───── GIVEN ENTRIES ─────

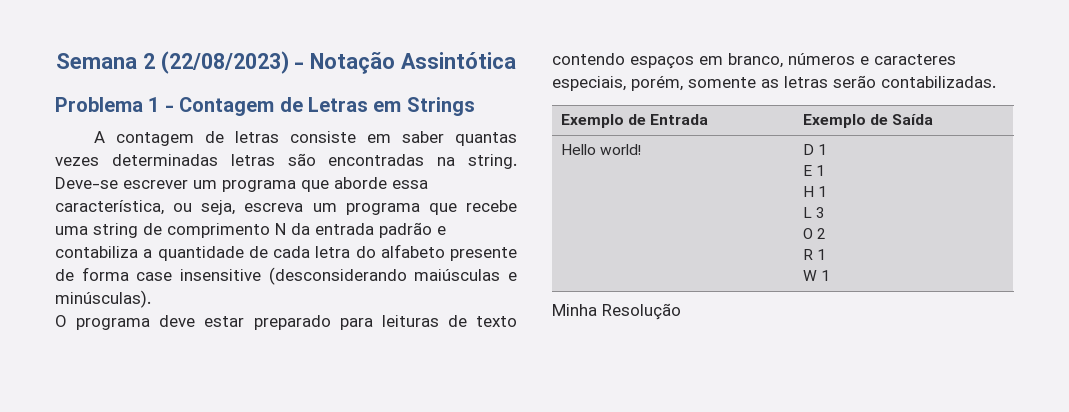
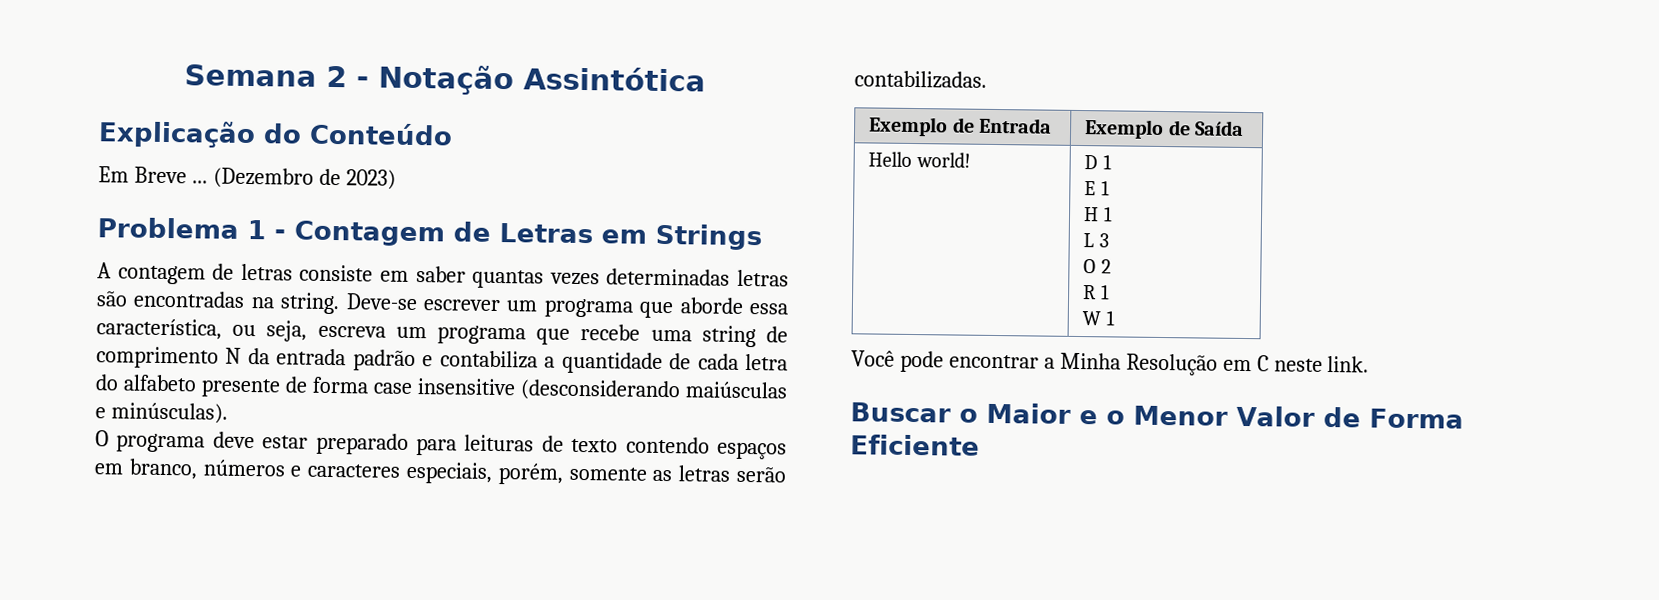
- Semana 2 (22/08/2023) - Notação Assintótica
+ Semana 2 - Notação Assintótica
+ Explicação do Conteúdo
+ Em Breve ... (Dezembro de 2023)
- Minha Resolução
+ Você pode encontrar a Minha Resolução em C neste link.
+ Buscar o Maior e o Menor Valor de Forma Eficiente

─────

● TO DO:
Without the pictures, give back every record precisely as shown.

● RESPONSE AREA:
- Semana 2 (22/08/2023) - Notação Assintótica
+ Semana 2 - Notação Assintótica
+ Explicação do Conteúdo
+ Em Breve ... (Dezembro de 2023)
- Minha Resolução
+ Você pode encontrar a Minha Resolução em C neste link.
+ Buscar o Maior e o Menor Valor de Forma Eficiente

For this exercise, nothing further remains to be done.